## TASK
Please write out the entire listing below exactly, excluding its pictures.

----------------

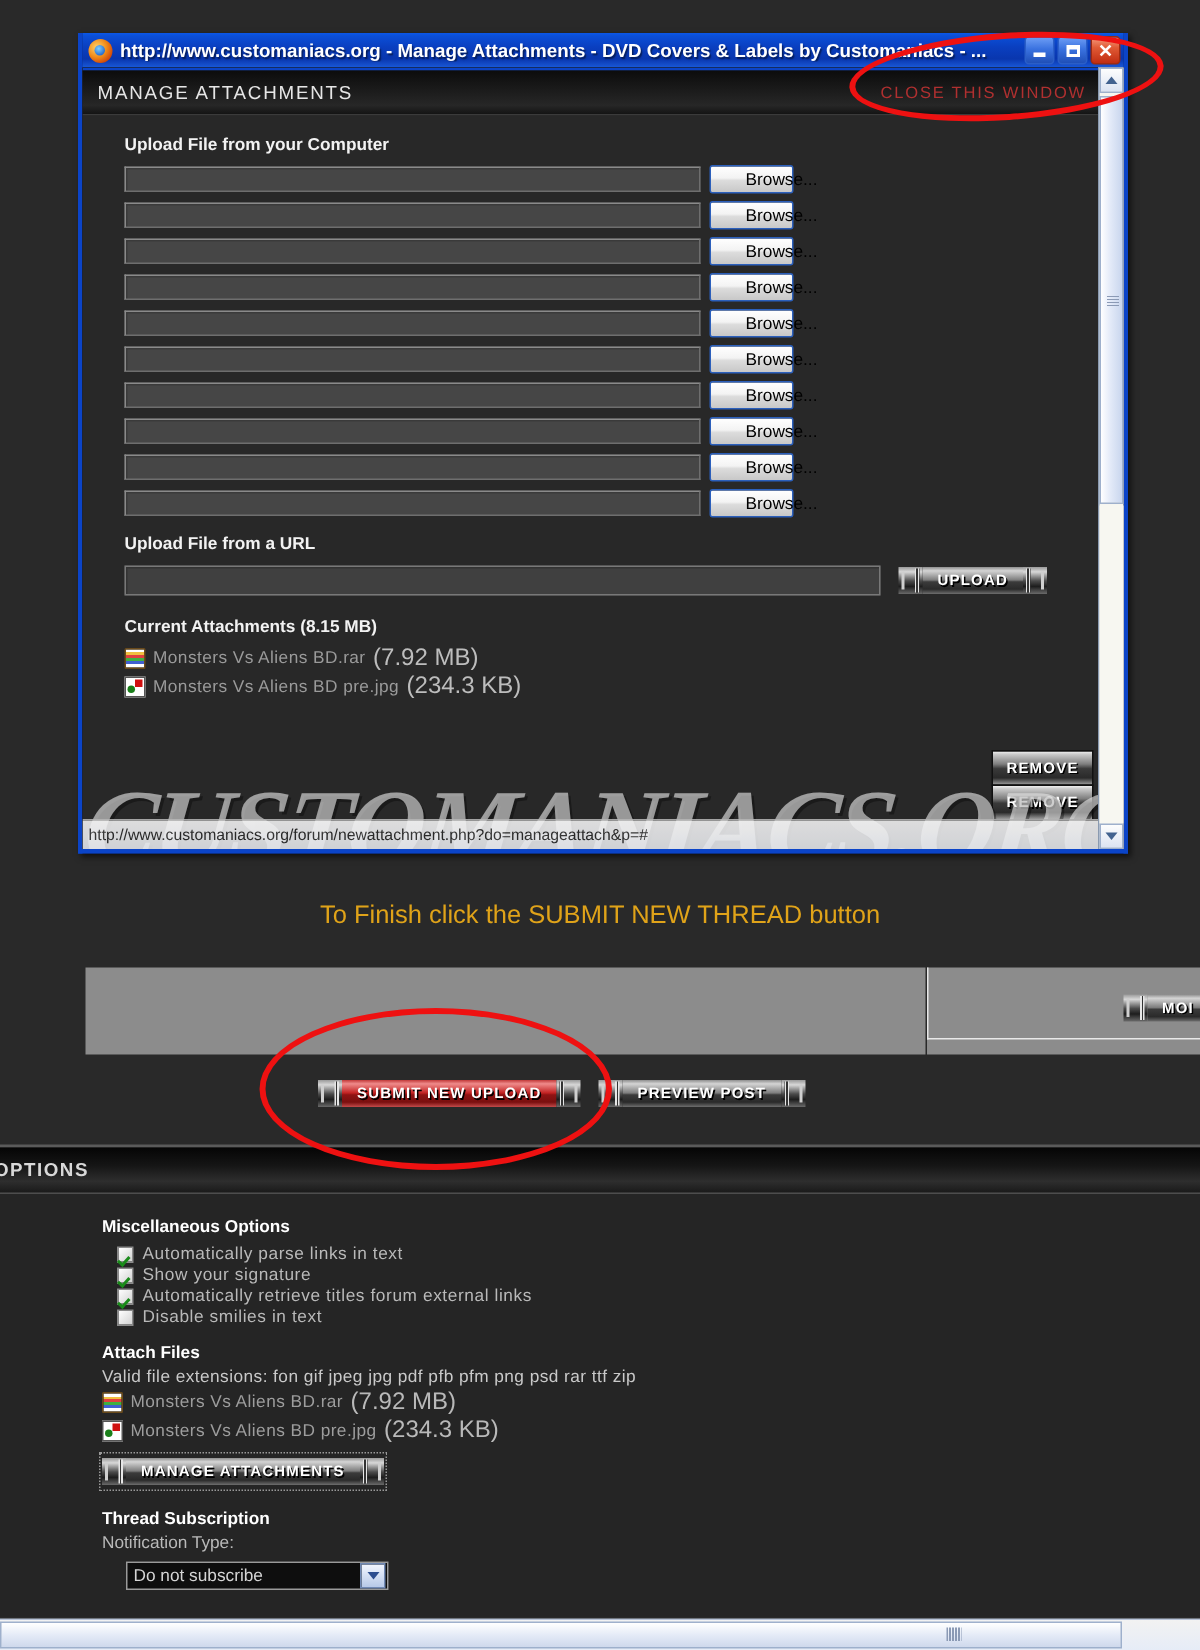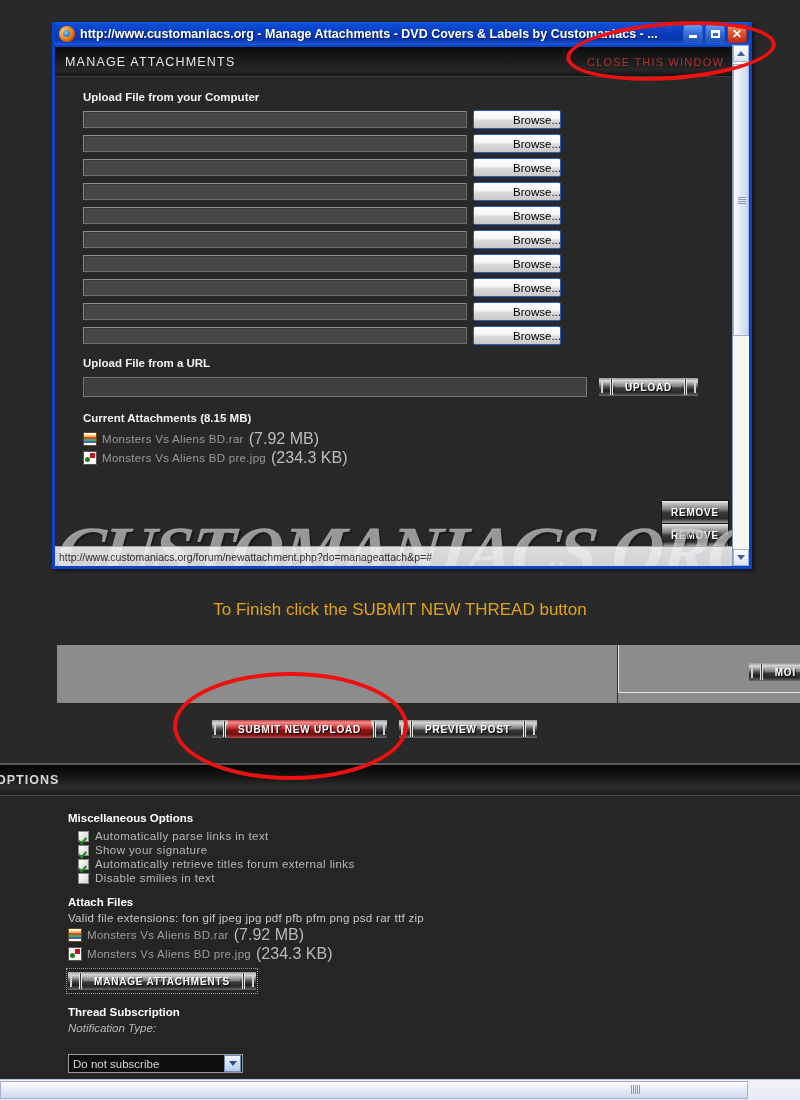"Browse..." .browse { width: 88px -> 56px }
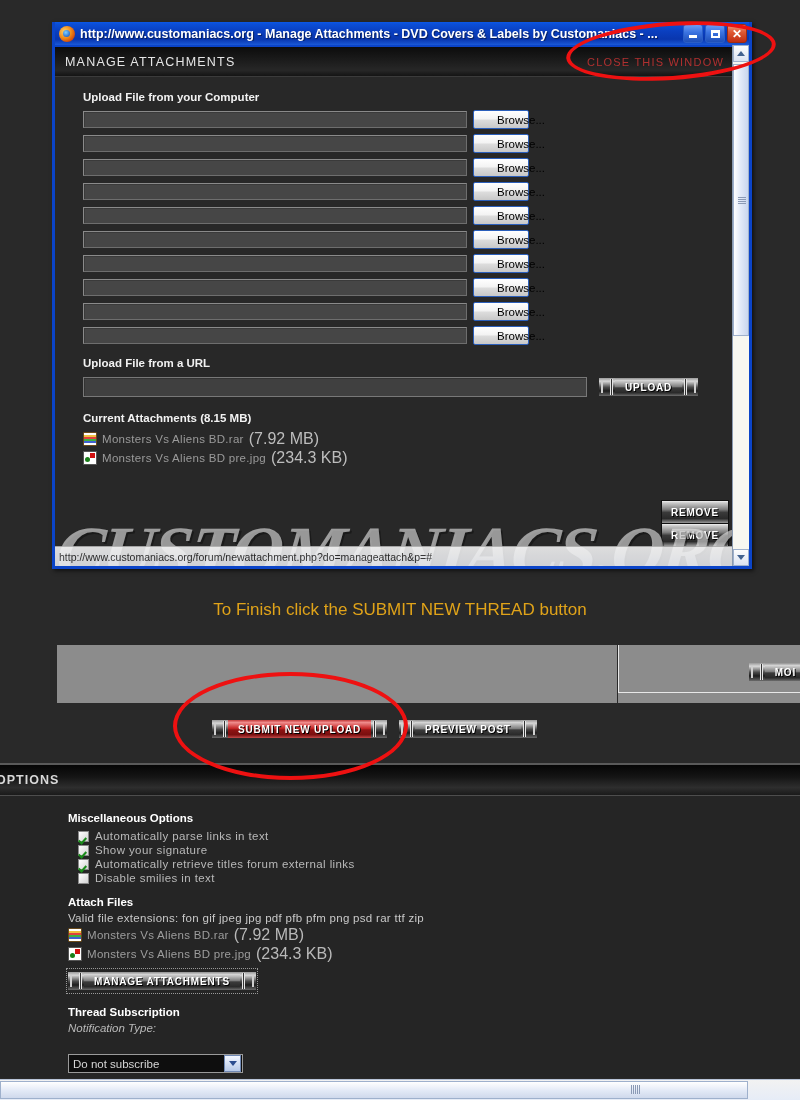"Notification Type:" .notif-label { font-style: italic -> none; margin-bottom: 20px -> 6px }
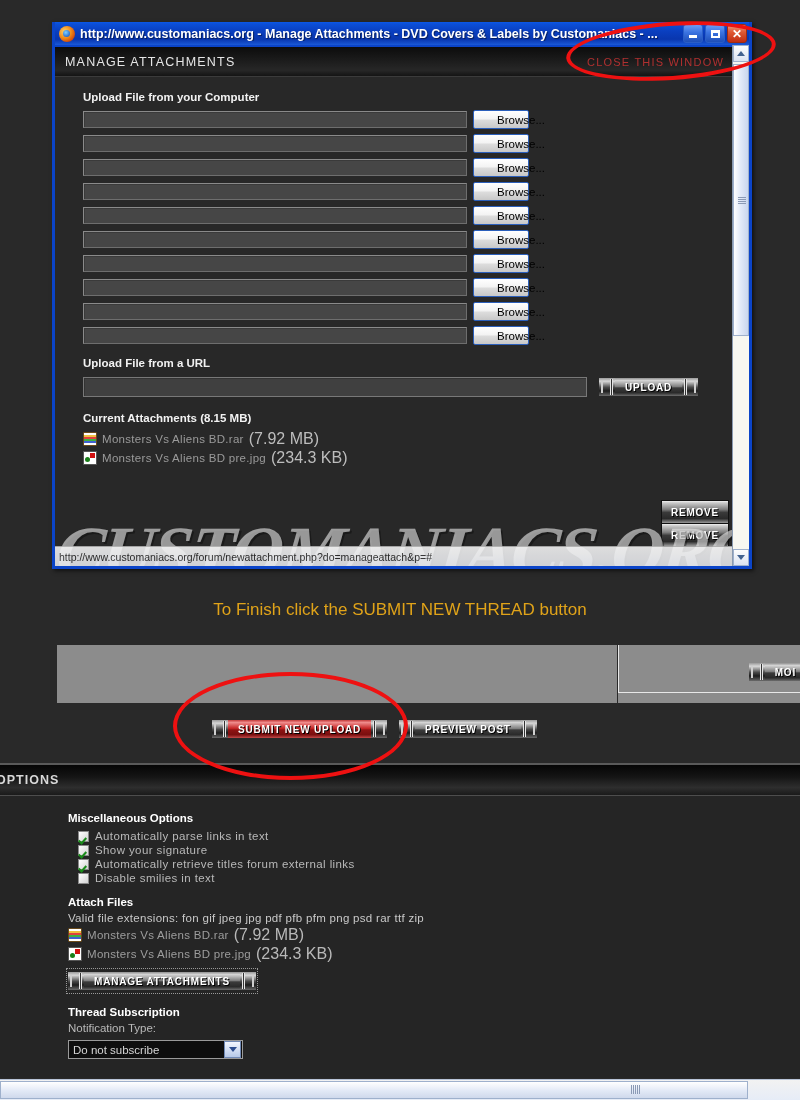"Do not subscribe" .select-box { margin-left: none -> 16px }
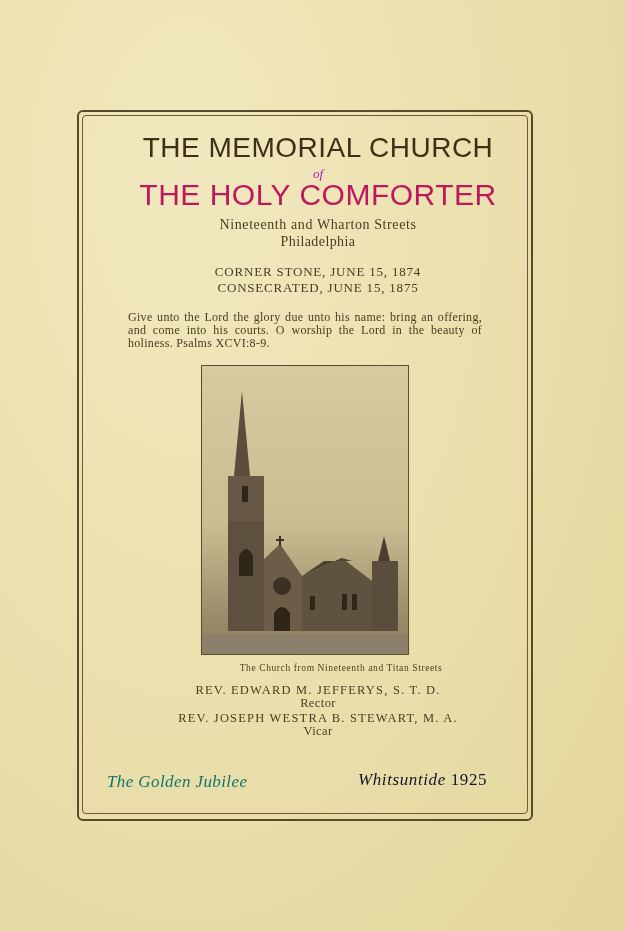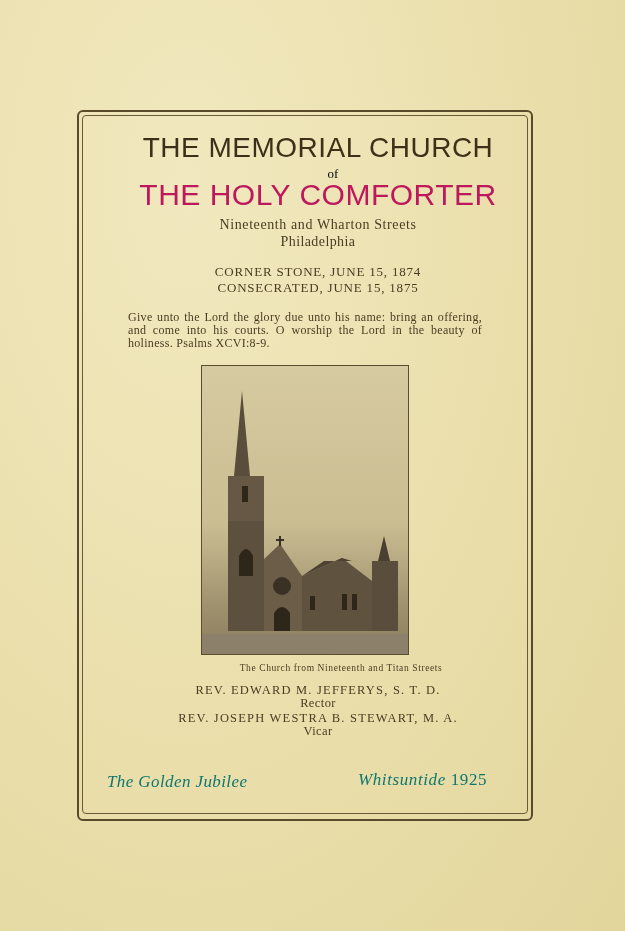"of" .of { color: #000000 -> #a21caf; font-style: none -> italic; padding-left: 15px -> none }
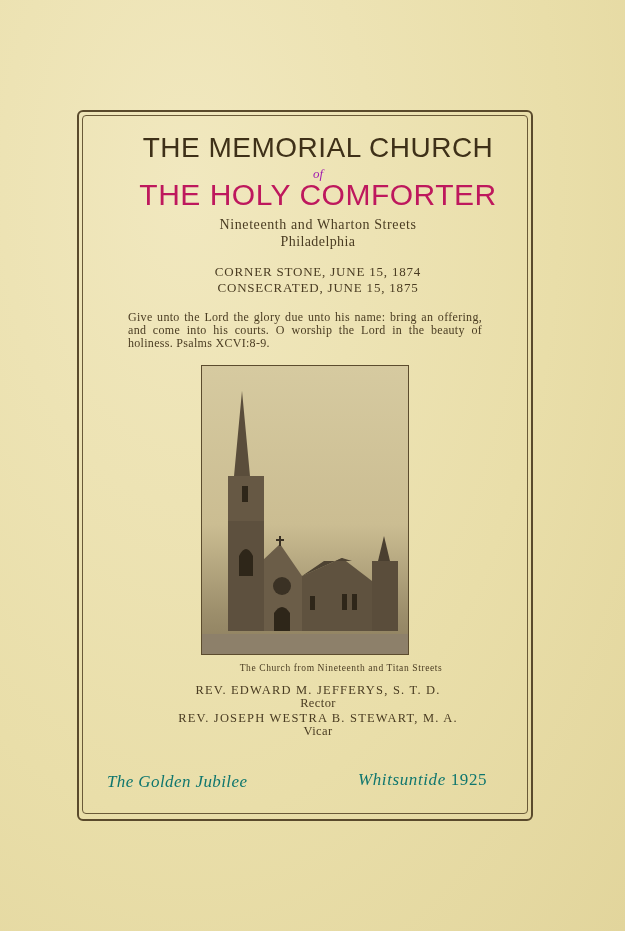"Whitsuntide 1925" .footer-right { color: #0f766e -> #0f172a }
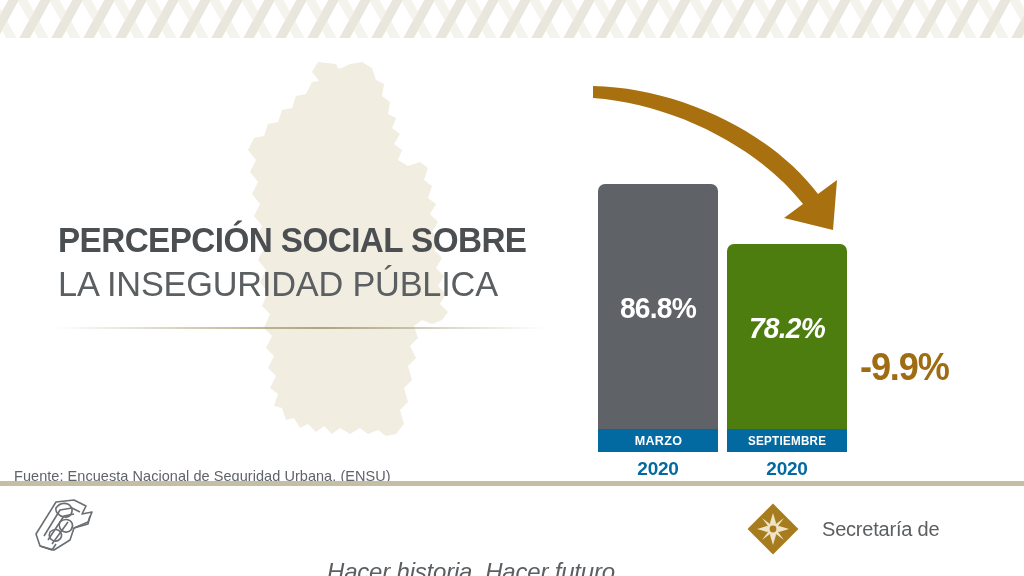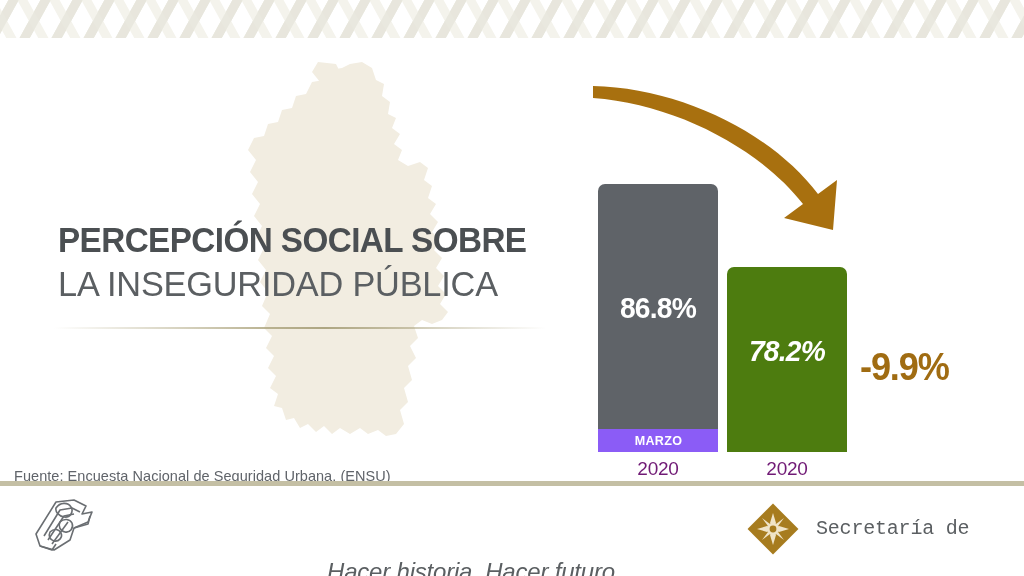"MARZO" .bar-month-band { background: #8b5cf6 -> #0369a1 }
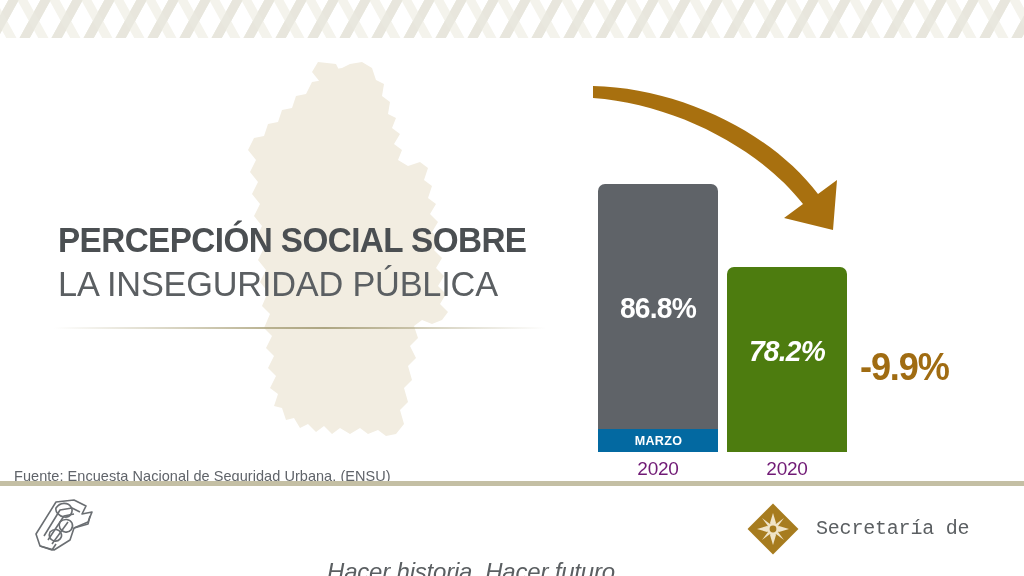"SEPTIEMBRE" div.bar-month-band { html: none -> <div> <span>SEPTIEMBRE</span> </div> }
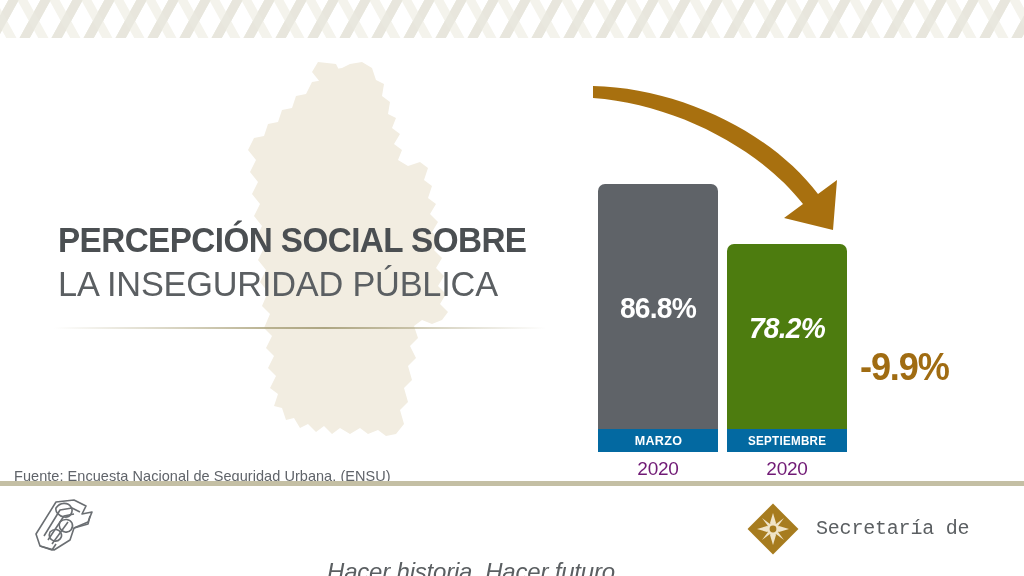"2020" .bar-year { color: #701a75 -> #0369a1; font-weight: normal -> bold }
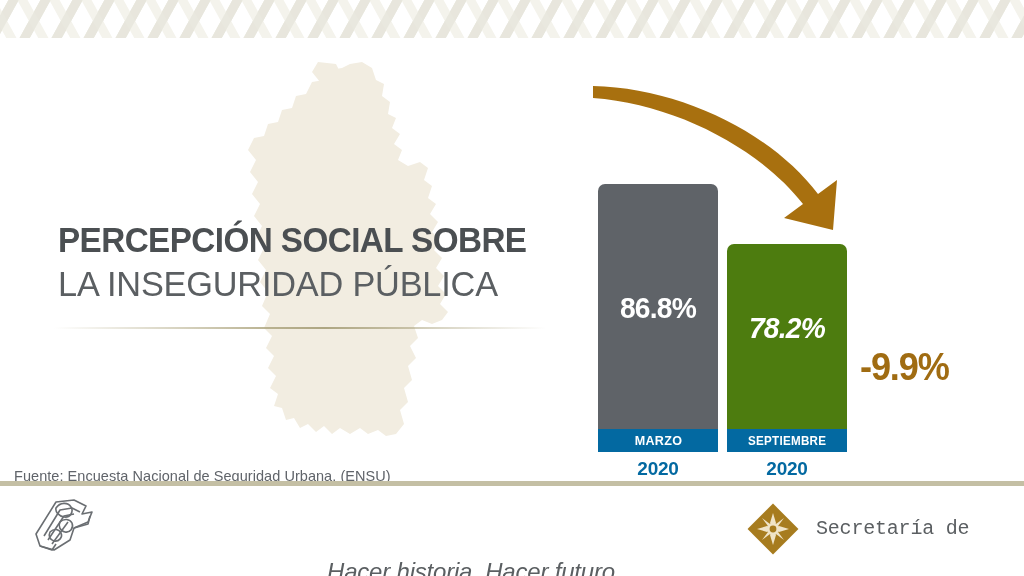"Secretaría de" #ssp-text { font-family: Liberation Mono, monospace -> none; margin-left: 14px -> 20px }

----------------

## ANSWER TO THE PROBLEM
"Browse..." .browse { width: 88px -> 56px }
"Notification Type:" .notif-label { font-style: italic -> none; margin-bottom: 20px -> 6px }
"Do not subscribe" .select-box { margin-left: none -> 16px }
"of" .of { color: #000000 -> #a21caf; font-style: none -> italic; padding-left: 15px -> none }
"Whitsuntide 1925" .footer-right { color: #0f766e -> #0f172a }
"MARZO" .bar-month-band { background: #8b5cf6 -> #0369a1 }
"SEPTIEMBRE" div.bar-month-band { html: none -> <div> <span>SEPTIEMBRE</span> </div> }
"2020" .bar-year { color: #701a75 -> #0369a1; font-weight: normal -> bold }
"Secretaría de" #ssp-text { font-family: Liberation Mono, monospace -> none; margin-left: 14px -> 20px }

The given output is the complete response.